Whenever I’ve started a new job, I’ve found myself eventually asking each person I’ve met the same question: “What do you outside of work?” You’ll quickly learn that people come from all sorts of backgrounds—anthropology, architecture, computer science. You’ll learn that they have all sorts of passions and interests. They travel extensively, are experts in typography, do pro-bono work for non-profits, and have even built their own homes from scratch. They are people who never stop learning, tinkering, and experiencing.
I loved my time in both my previous and current roles mainly because I was constantly surrounded by interesting people. Allow yourself to learn from and be inspired by them.
The learning never stops.
No matter if you have a formal design education, or you’re entirely self-taught, having a beginner’s mindset will be one of your most important assets. I’ve told myself over and over: you’re not your degree.
Seeking out new things to learn and do helps you stay curious, introspective, and aware of what you’re striving to grow towards. The best designers I’ve worked with are constantly learning new ways of doing things, and infusing those learnings into their work. Luckily, there’s a million ways to grow: podcasts, books, meetups, conferences, and even Slack communities.
By staying curious about new skills and technologies, you can keep yourself and the product you’re working on relevant.
(Recommended read: Mindset by Carol S. Dweck)
For mentorship, embrace “Plus/minus/equal.”
There is a strategy that legendary mixed martial arts coach, Frank Shamrock used to train his fighters called “plus/minus/equal.”
“Each fighter, to become great, needs to have someone better that they can learn from, someone lesser who they can teach, and someone equal that they can challenge themselves against.”
This approach to learning can apply to one’s progress towards mastering almost anything, but I’ve found it helpful in my own growth as a designer. As you start your next role, who are the people you can make your plus/minus/equal?
Teaching your “minus” reinforces what you already know. Working alongside an “equal” ignites challenge and prevents complacency. Seeking a “plus” gives you the opportunity learn from someone more skilled—and more importantly— shows you what’s possible. This strategy will constantly remind you there is always so much more to learn.
Gravitate towards situations you think you’re unqualified for.
A mentor once told me that a successful career is one where you keep on attempting things you think you’re unqualified for. What does that mean?
It could mean leading a cross-functional design workshop when you’ve never done so before. Or it could be speaking at a design conference about a topic in which you don’t have a formal academic background in. One thing I’ve embraced at every step of my career is not asking for permission to try something radically different from what I’m used to. Only from experience can you truly learn what you suck at, what you excel at, and what needs improvement; the only way to move forward is to try.

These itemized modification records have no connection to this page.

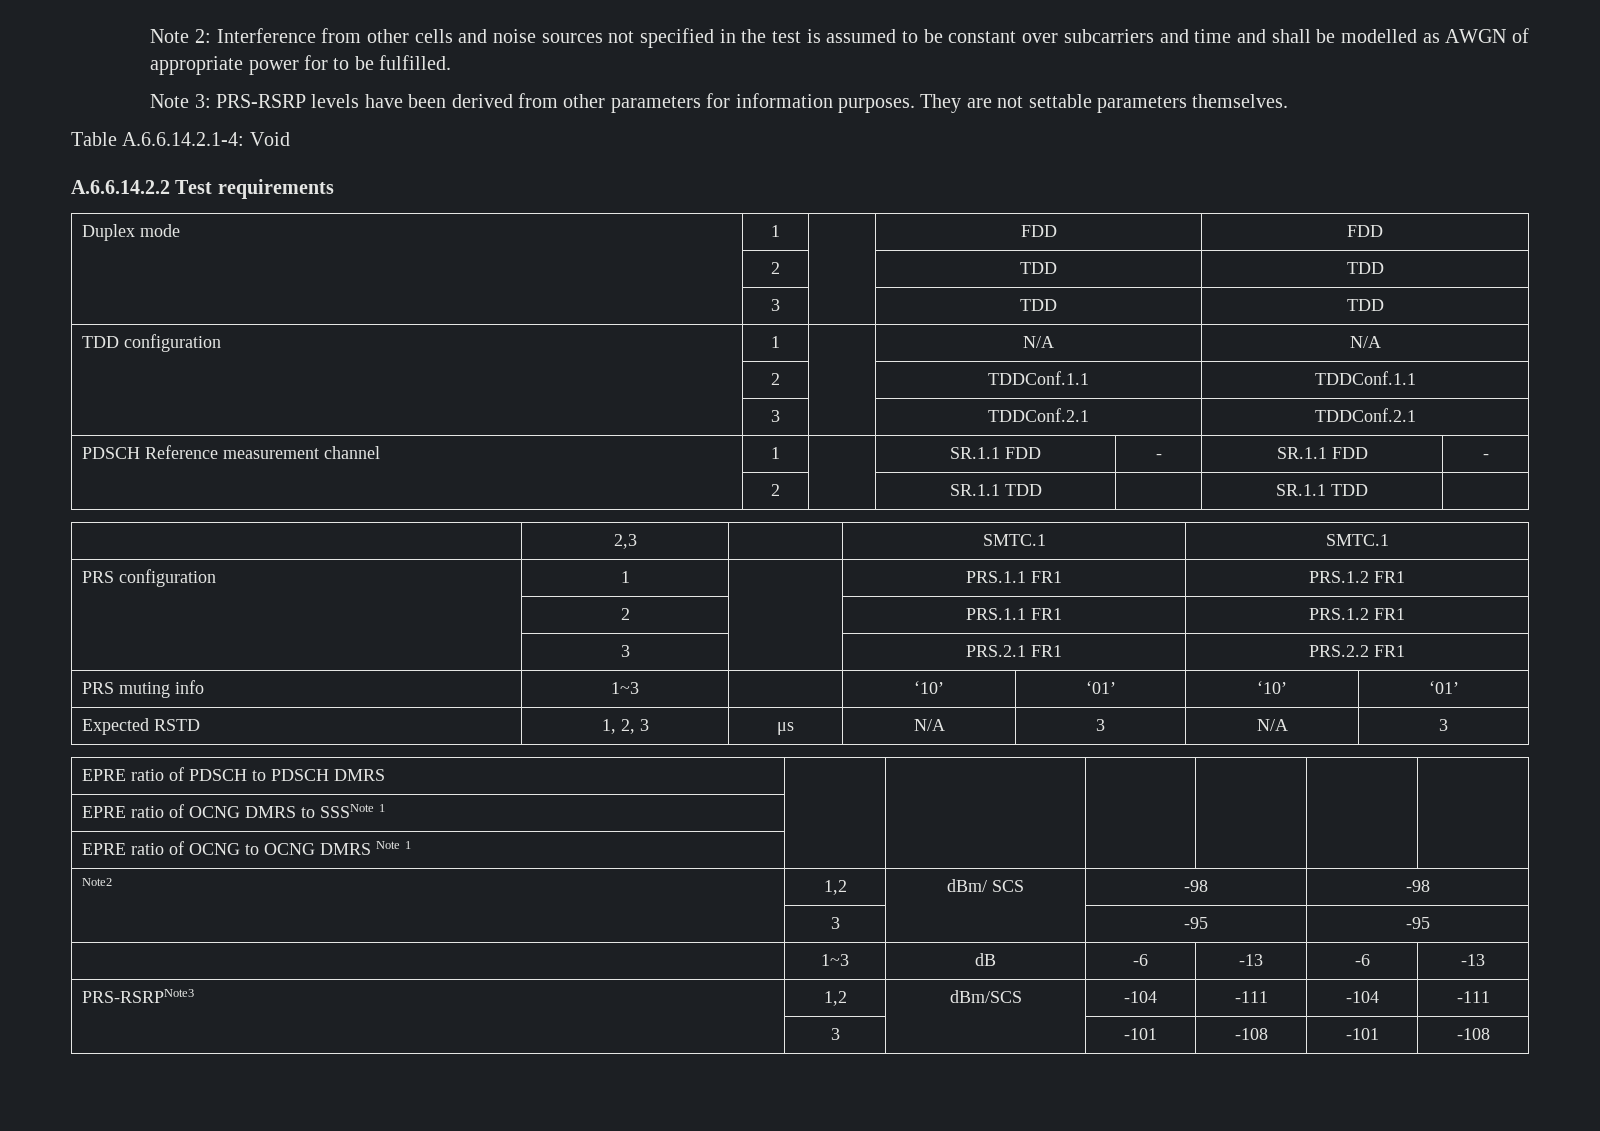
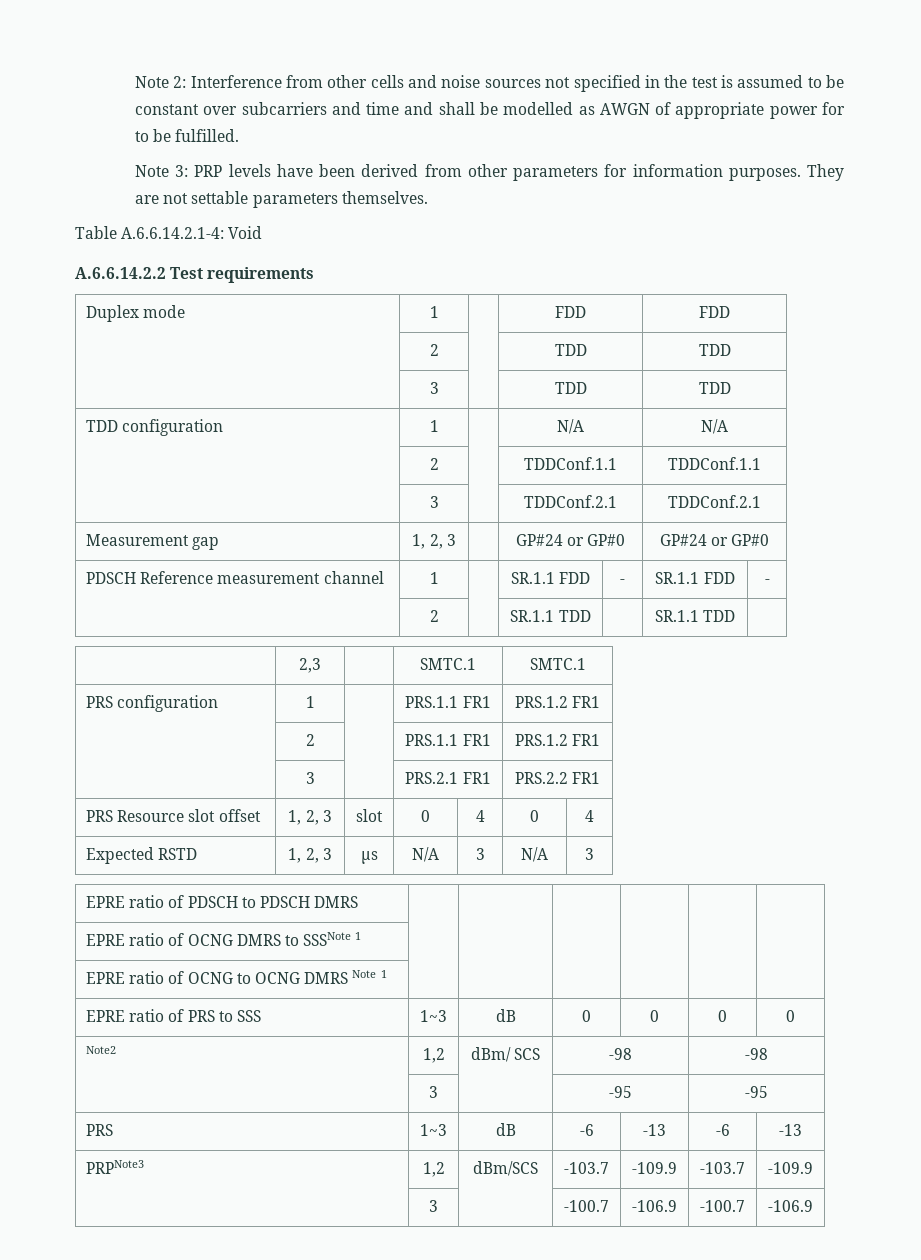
- Note 3: PRS-RSRP levels have been derived from other parameters for information purposes.
+ Note 3: PRP levels have been derived from other parameters for information purposes.
+ Measurement gap | 1, 2, 3 | | GP#24 or GP#0 | GP#24 or GP#0
- PRS muting info | 1~3 | | ‘10’ | ‘01’ | ‘10’ | ‘01’
+ PRS Resource slot offset | 1, 2, 3 | slot | 0 | 4 | 0 | 4
+ EPRE ratio of PRS to SSS | 1~3 | dB | 0 | 0 | 0 | 0
- | 1~3 | dB | -6 | -13 | -6 | -13
+ PRS | 1~3 | dB | -6 | -13 | -6 | -13
- PRS-RSRPNote3 | 1,2 | dBm/SCS | -104 | -111 | -104 | -111
- | 3 | | -101 | -108 | -101 | -108
+ PRPNote3 | 1,2 | dBm/SCS | -103.7 | -109.9 | -103.7 | -109.9
+ | 3 | | -100.7 | -106.9 | -100.7 | -106.9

When I first started out, my imposter syndrome stopped me from speaking up. The thinking that I was a fraud of a designer made me the quiet designer hiding behind my laptop screen most of the day. Other days, I thought that showing I was always in control and that I knew my shit was the only way to be successful.

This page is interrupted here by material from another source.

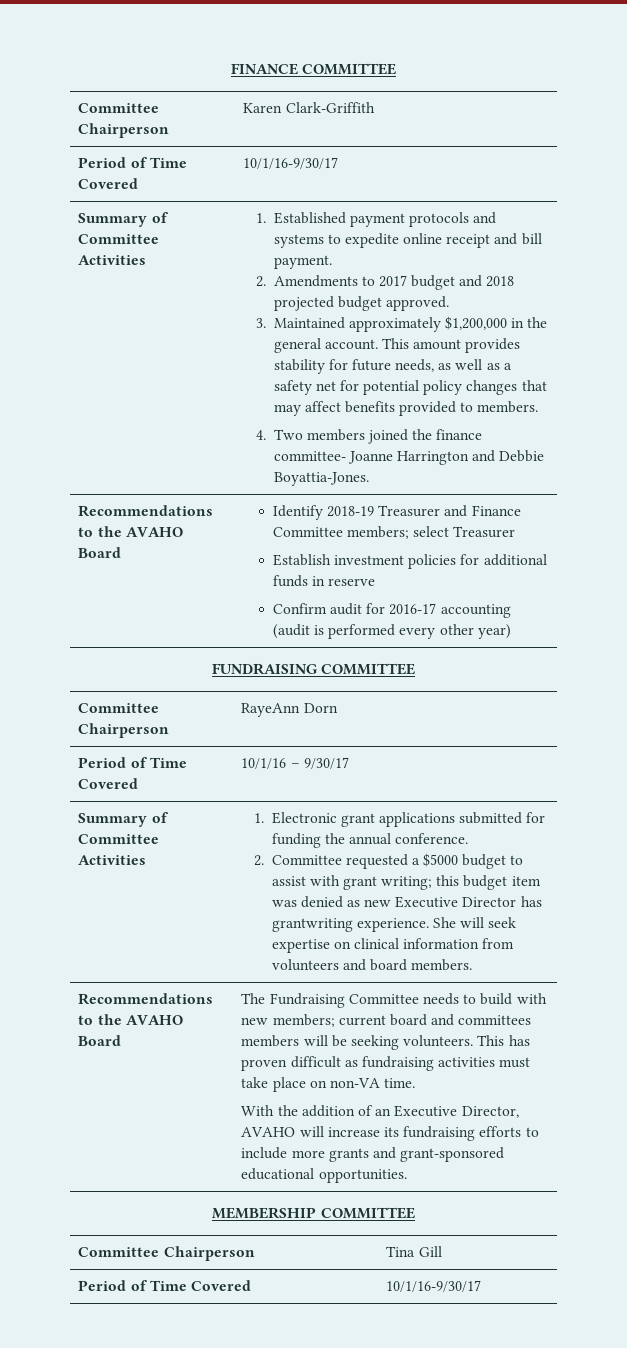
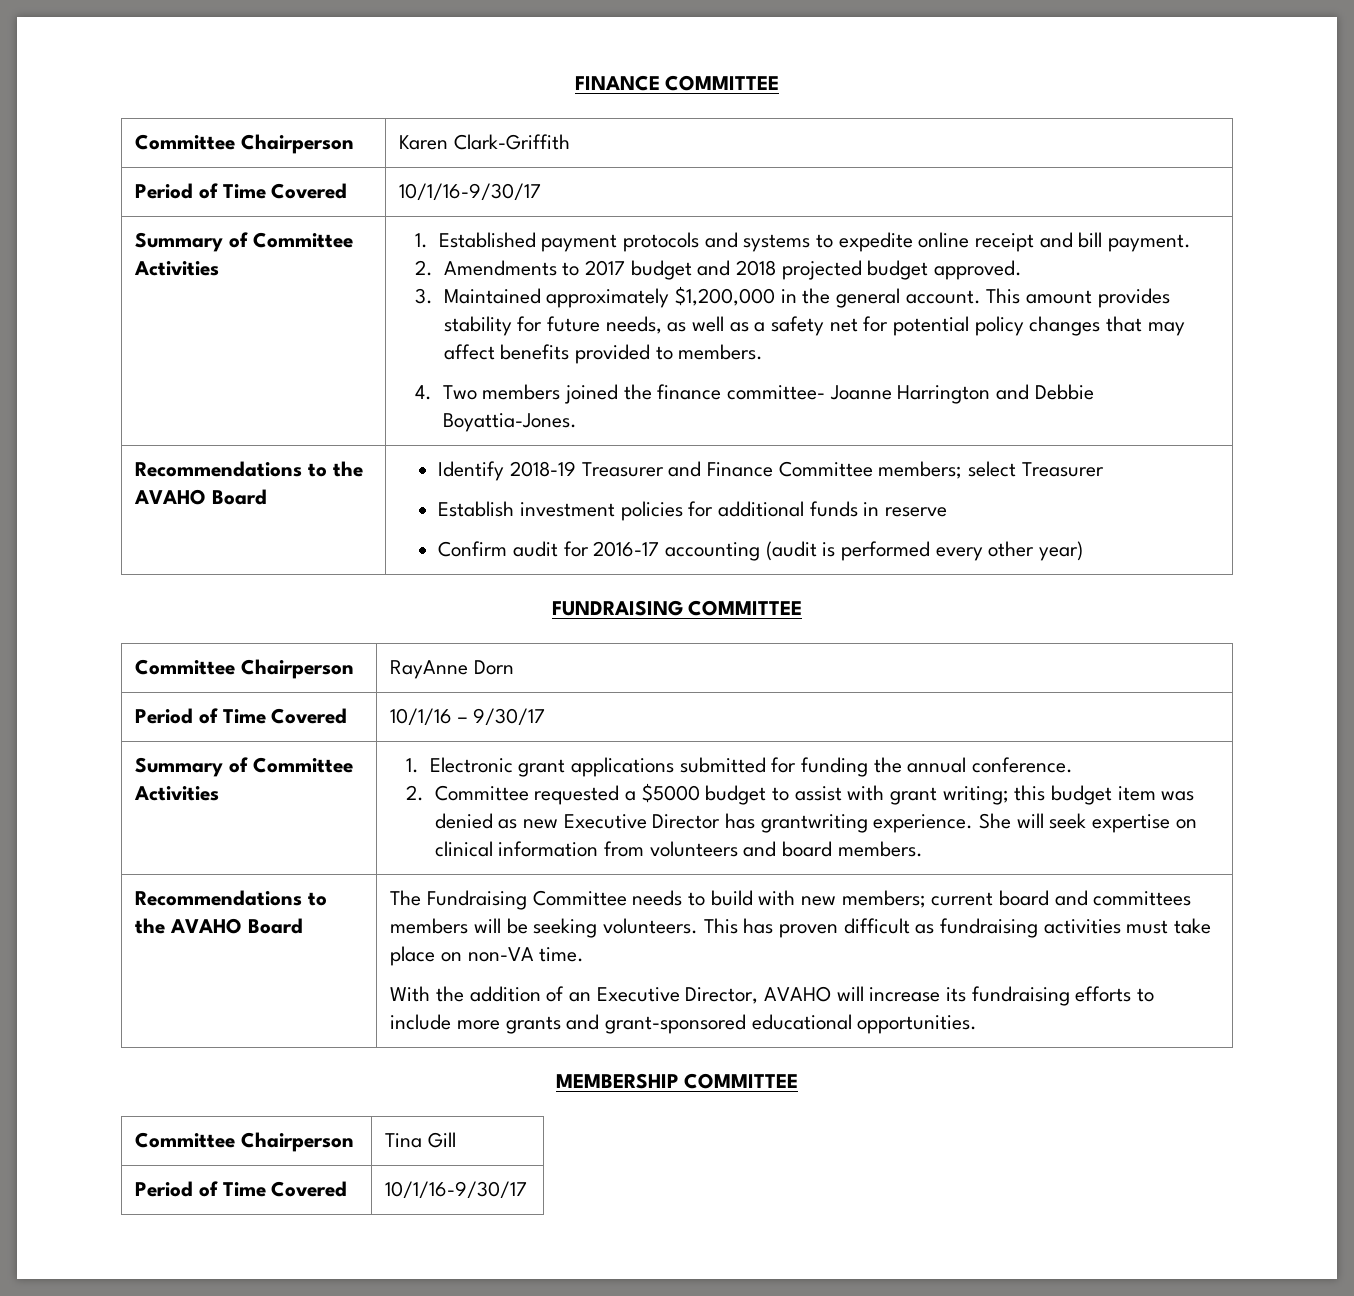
- Committee Chairperson | RayeAnn Dorn
+ Committee Chairperson | RayAnne Dorn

When I admitted this to my former manager, he passed along the quote,
“If you want to go fast, go alone; if you want to go far, bring others.”

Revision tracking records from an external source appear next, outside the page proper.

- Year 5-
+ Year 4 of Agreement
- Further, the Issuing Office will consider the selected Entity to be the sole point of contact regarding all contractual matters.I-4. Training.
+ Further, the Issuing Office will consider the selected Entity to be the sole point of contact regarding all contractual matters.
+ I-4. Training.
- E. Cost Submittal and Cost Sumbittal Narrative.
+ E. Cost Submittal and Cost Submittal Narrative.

Don’t feel afraid to admit you don’t know the answer. Don’t be ashamed when you think you’ve made a mistake. Rather, trust your gut, and find the confidence to open up your flaws and insecurities to other people. You might find that they have similar insecurities, no matter how long they’ve been in the industry. Opening up will help you connect with people, and they can help you push you farther than you’ve ever been.
Don’t forget to have fun.
It’s an exciting time to be a designer. Just remember— we’re all in this crazy ride together.